[SUPPLIED MATERIAL Boundary: Start]
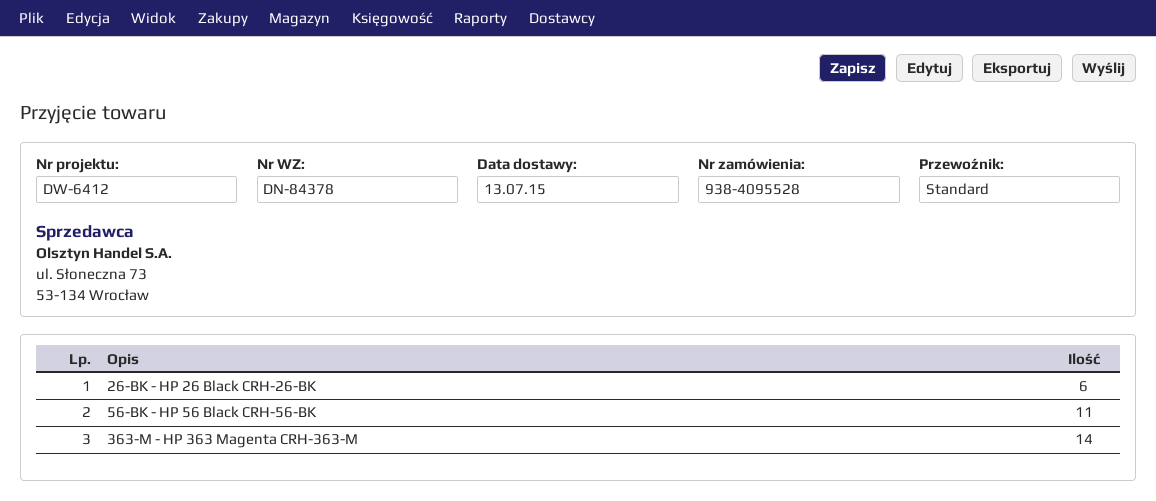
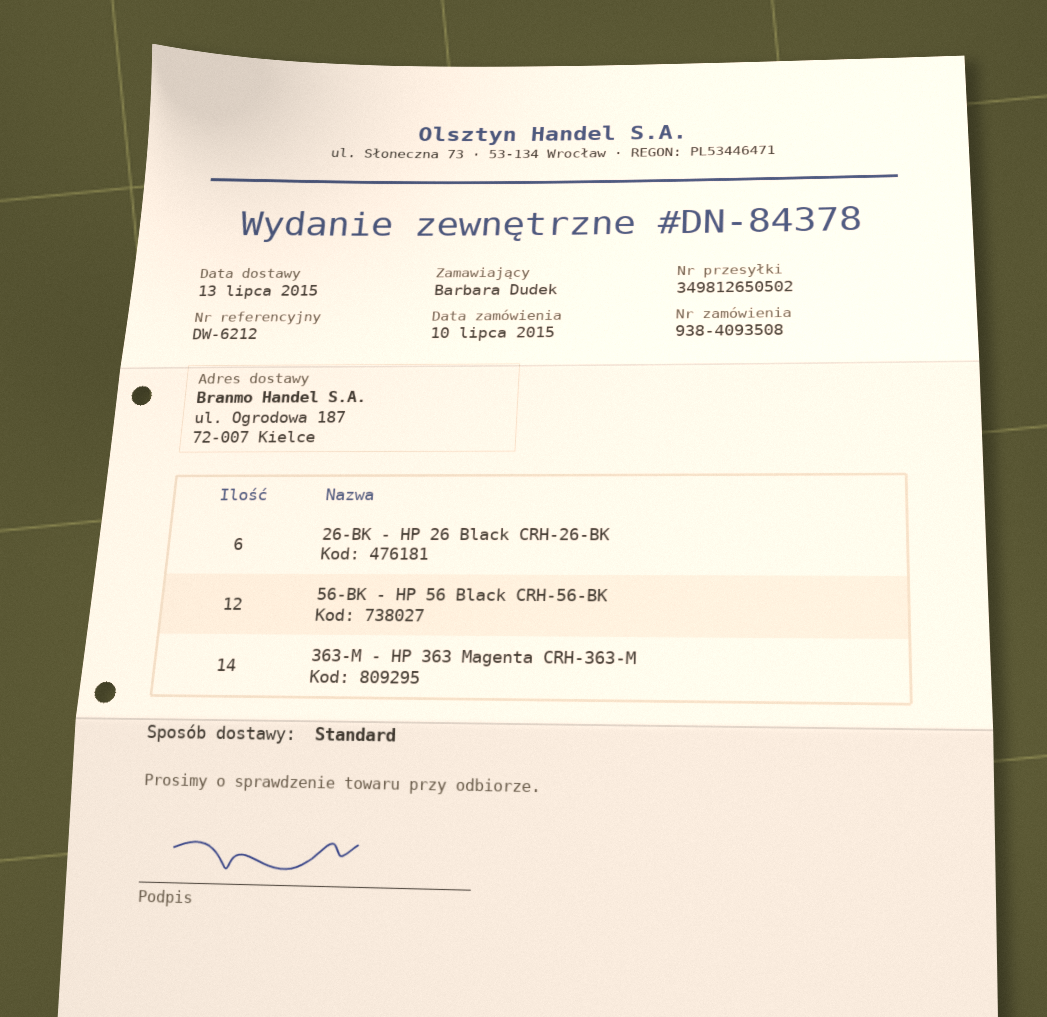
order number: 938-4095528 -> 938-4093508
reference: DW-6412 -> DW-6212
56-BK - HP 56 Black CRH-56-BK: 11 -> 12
[SUPPLIED MATERIAL Boundary: End]
[SUPPLIED MATERIAL Boundary: Start]
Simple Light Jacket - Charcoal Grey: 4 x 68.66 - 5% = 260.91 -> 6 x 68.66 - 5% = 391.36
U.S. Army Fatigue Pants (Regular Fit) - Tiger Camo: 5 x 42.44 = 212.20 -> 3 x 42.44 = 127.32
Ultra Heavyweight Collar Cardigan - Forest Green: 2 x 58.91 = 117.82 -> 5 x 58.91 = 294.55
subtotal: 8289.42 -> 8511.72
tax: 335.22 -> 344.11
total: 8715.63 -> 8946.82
[SUPPLIED MATERIAL Boundary: End]
[SUPPLIED MATERIAL Boundary: Start]
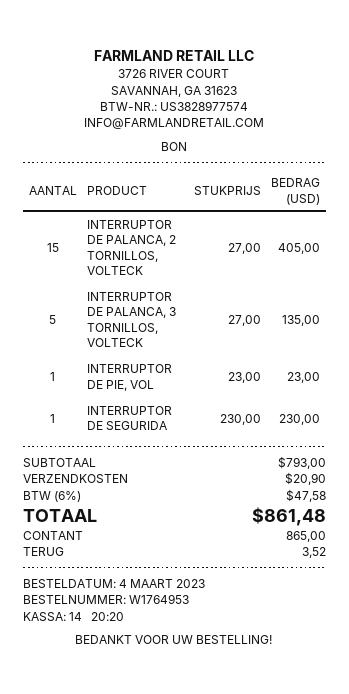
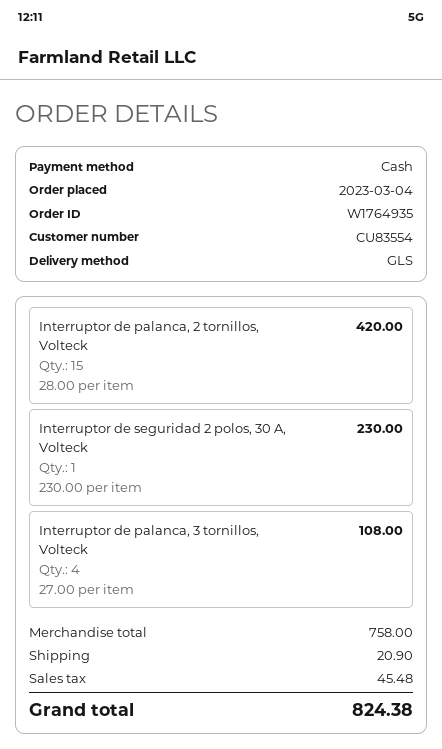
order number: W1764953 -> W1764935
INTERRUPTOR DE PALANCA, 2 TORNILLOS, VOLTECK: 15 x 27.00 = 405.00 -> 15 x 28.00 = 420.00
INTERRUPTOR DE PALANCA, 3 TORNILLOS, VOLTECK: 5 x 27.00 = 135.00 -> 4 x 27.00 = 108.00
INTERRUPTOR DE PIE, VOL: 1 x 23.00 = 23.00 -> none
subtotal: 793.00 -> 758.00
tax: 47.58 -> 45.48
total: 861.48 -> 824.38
[SUPPLIED MATERIAL Boundary: End]
The lines above from the one containing "order number: 938-4095528 -> 938-4093508" through the one containing "56-BK - HP 56 Black CRH-56-BK: 11 -> 12" are to be set down exactly, and no others.

order number: 938-4095528 -> 938-4093508
reference: DW-6412 -> DW-6212
56-BK - HP 56 Black CRH-56-BK: 11 -> 12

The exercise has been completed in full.